Data for processing:
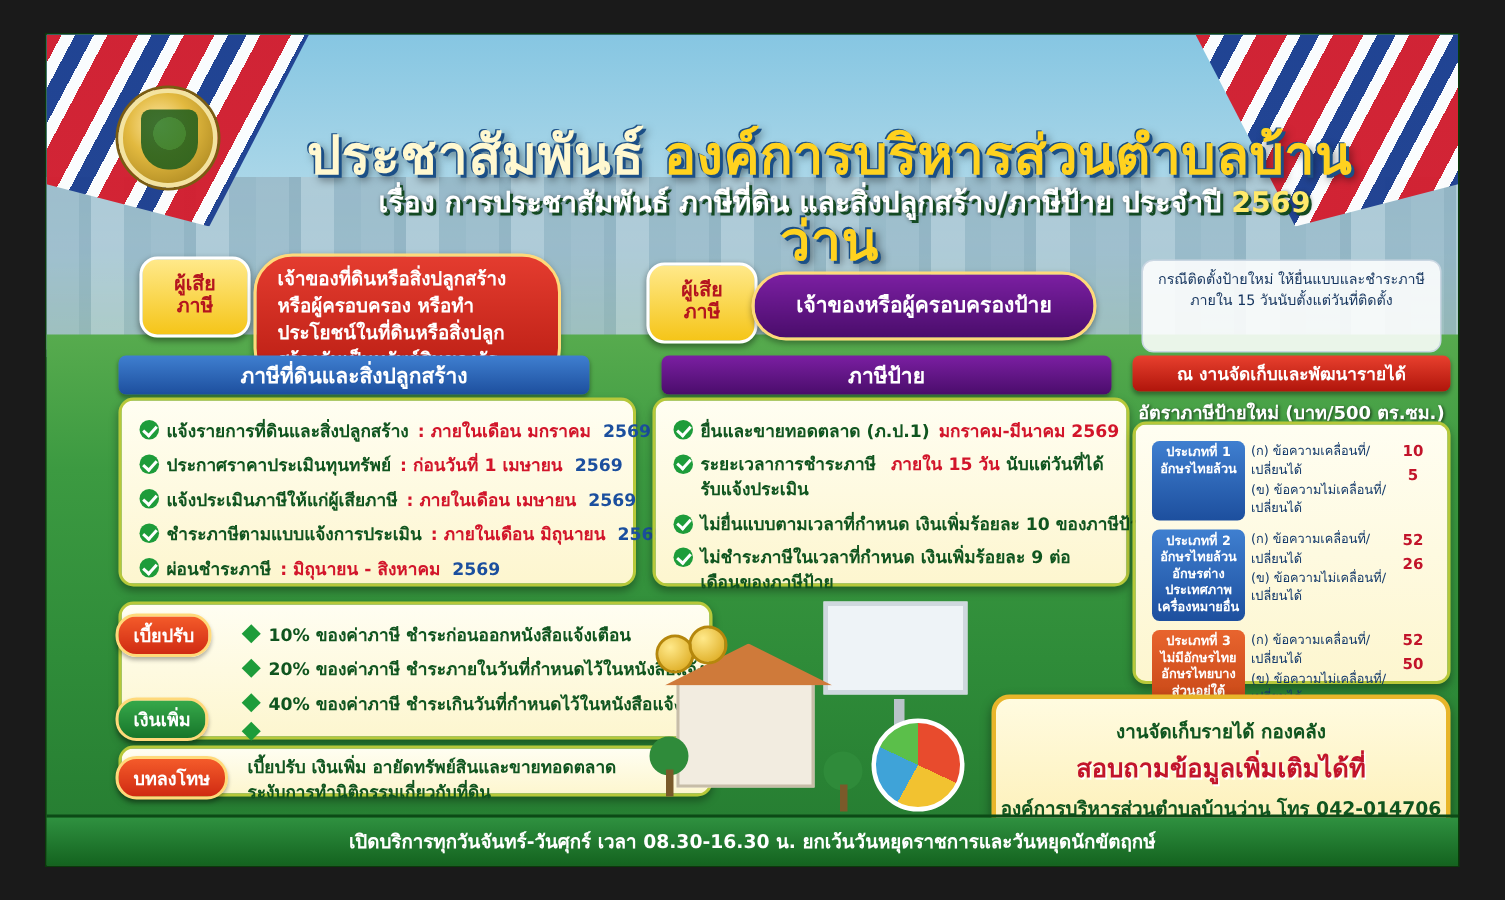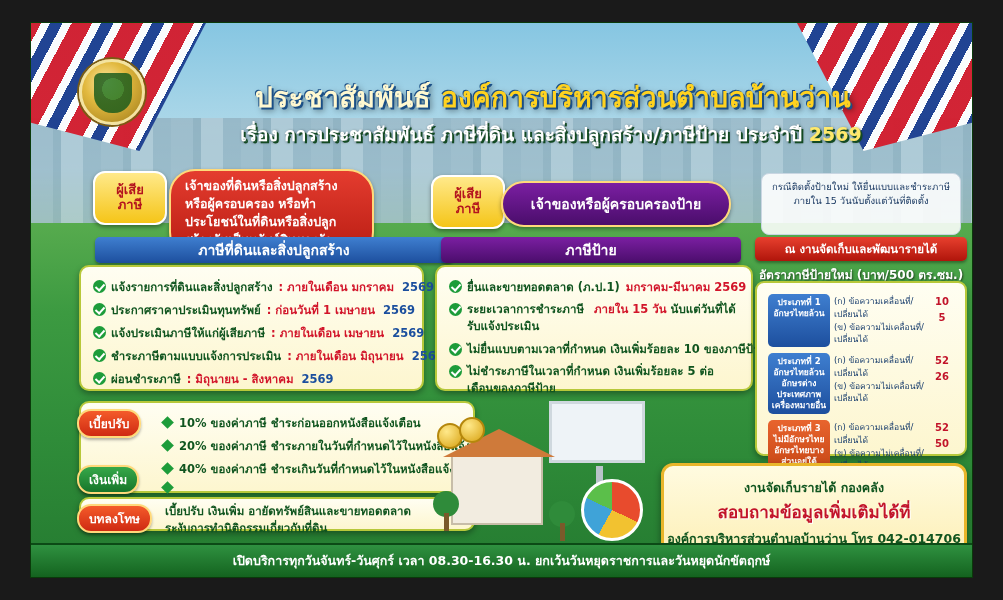--- a/index.html
+++ b/index.html
@@ -61,7 +61,7 @@
   
   .head1 {
     position:absolute; left:172px; top:52px; width:700px; text-align:center;
-    font-size:28px; font-weight:bold; color:#fff8d0;
+    font-size:36px; font-weight:bold; color:#fff8d0;
     text-shadow: 2px 2px 0 #1b4f86, -1px -1px 0 #1b4f86, 3px 3px 6px rgba(0,0,0,.5);
     letter-spacing:.3px;
   }

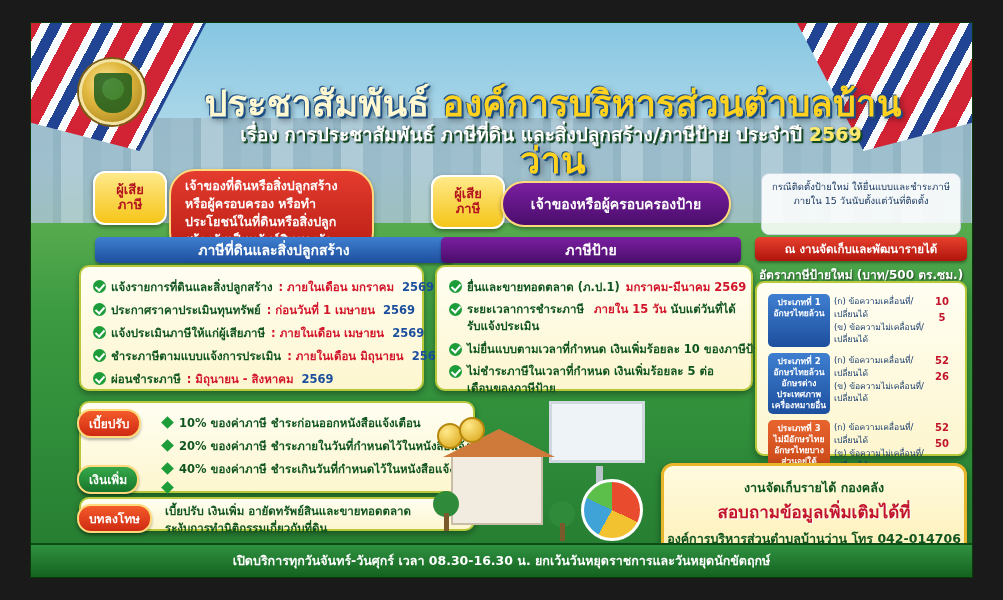--- a/index.html
+++ b/index.html
@@ -67,7 +67,7 @@
   }
   .head1 .hl { color:#ffd21f; }
   .head2 {
-    position:absolute; left:150px; top:96px; width:740px; text-align:center;
+    position:absolute; left:162px; top:96px; width:740px; text-align:center;
     font-size:19px; font-weight:bold; color:#ffffff;
     text-shadow: 2px 2px 0 #134a22, 1px 1px 3px rgba(0,0,0,.6);
   }

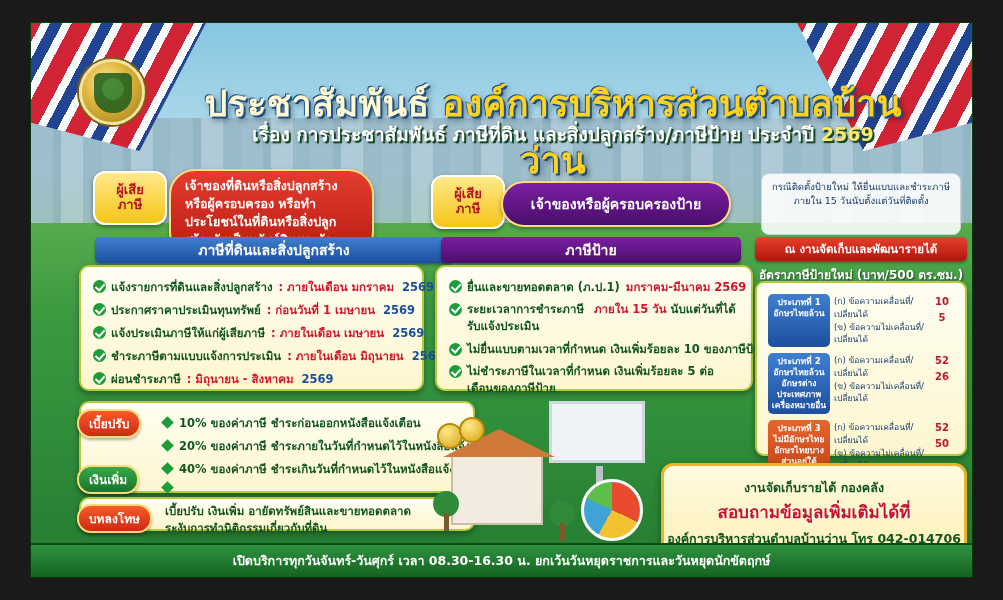--- a/index.html
+++ b/index.html
@@ -113,7 +113,7 @@
     display:flex; align-items:center; justify-content:center;
     box-shadow:0 2px 3px rgba(0,0,0,.35);
   }
-  #tab-land { left:64px; top:214px; width:358px; background:linear-gradient(180deg,#3f7fd0,#1d4f9e); }
+  #tab-land { left:48px; top:214px; width:314px; background:linear-gradient(180deg,#3f7fd0,#1d4f9e); }
   #tab-sign { left:410px; top:214px; width:300px; background:linear-gradient(180deg,#7b1fa2,#4a0d6b); }
 
   

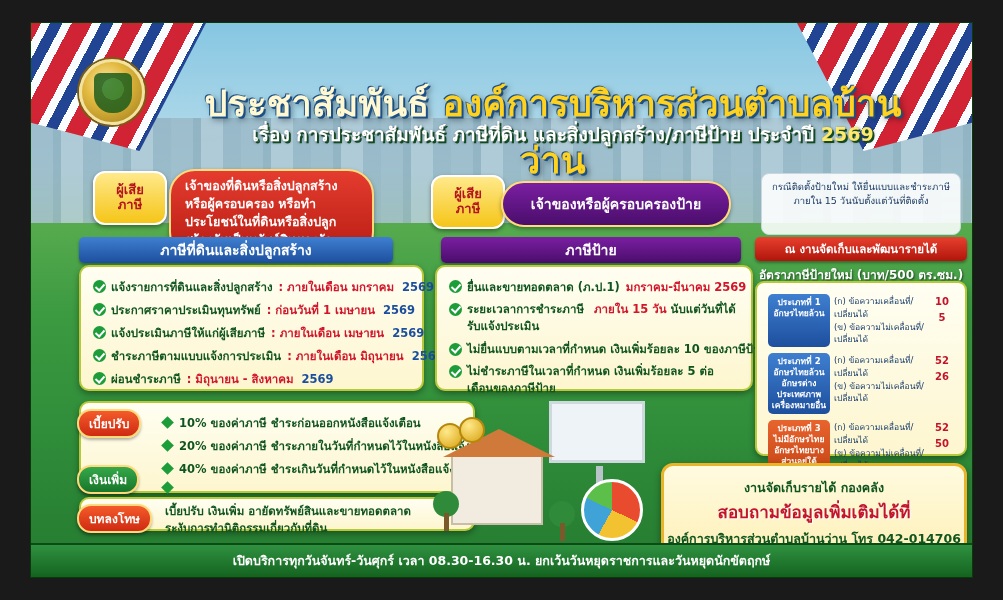--- a/index.html
+++ b/index.html
@@ -339,7 +339,7 @@
     </div>
     <div class="row" style="align-items:flex-start;">
       <span class="check" style="margin-top:2px"></span>
-      <span class="rowtext" style="white-space:normal;line-height:1.5;">ไม่ชำระภาษีในเวลาที่กำหนด เงินเพิ่มร้อยละ 5 ต่อเดือนของภาษีป้าย</span>
+      <span class="rowtext" style="white-space:normal;line-height:1.5;">ไม่ชำระภาษีในเวลาที่กำหนด เงินเพิ่มร้อยละ 9 ต่อเดือนของภาษีป้าย</span>
     </div>
   </div>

What is expected:
For your answer, write out the data exactly and drop every picture.

Answer space:
--- a/index.html
+++ b/index.html
@@ -61,7 +61,7 @@
   
   .head1 {
     position:absolute; left:172px; top:52px; width:700px; text-align:center;
-    font-size:28px; font-weight:bold; color:#fff8d0;
+    font-size:36px; font-weight:bold; color:#fff8d0;
     text-shadow: 2px 2px 0 #1b4f86, -1px -1px 0 #1b4f86, 3px 3px 6px rgba(0,0,0,.5);
     letter-spacing:.3px;
   }

--- a/index.html
+++ b/index.html
@@ -67,7 +67,7 @@
   }
   .head1 .hl { color:#ffd21f; }
   .head2 {
-    position:absolute; left:150px; top:96px; width:740px; text-align:center;
+    position:absolute; left:162px; top:96px; width:740px; text-align:center;
     font-size:19px; font-weight:bold; color:#ffffff;
     text-shadow: 2px 2px 0 #134a22, 1px 1px 3px rgba(0,0,0,.6);
   }

--- a/index.html
+++ b/index.html
@@ -113,7 +113,7 @@
     display:flex; align-items:center; justify-content:center;
     box-shadow:0 2px 3px rgba(0,0,0,.35);
   }
-  #tab-land { left:64px; top:214px; width:358px; background:linear-gradient(180deg,#3f7fd0,#1d4f9e); }
+  #tab-land { left:48px; top:214px; width:314px; background:linear-gradient(180deg,#3f7fd0,#1d4f9e); }
   #tab-sign { left:410px; top:214px; width:300px; background:linear-gradient(180deg,#7b1fa2,#4a0d6b); }
 
   

--- a/index.html
+++ b/index.html
@@ -339,7 +339,7 @@
     </div>
     <div class="row" style="align-items:flex-start;">
       <span class="check" style="margin-top:2px"></span>
-      <span class="rowtext" style="white-space:normal;line-height:1.5;">ไม่ชำระภาษีในเวลาที่กำหนด เงินเพิ่มร้อยละ 5 ต่อเดือนของภาษีป้าย</span>
+      <span class="rowtext" style="white-space:normal;line-height:1.5;">ไม่ชำระภาษีในเวลาที่กำหนด เงินเพิ่มร้อยละ 9 ต่อเดือนของภาษีป้าย</span>
     </div>
   </div>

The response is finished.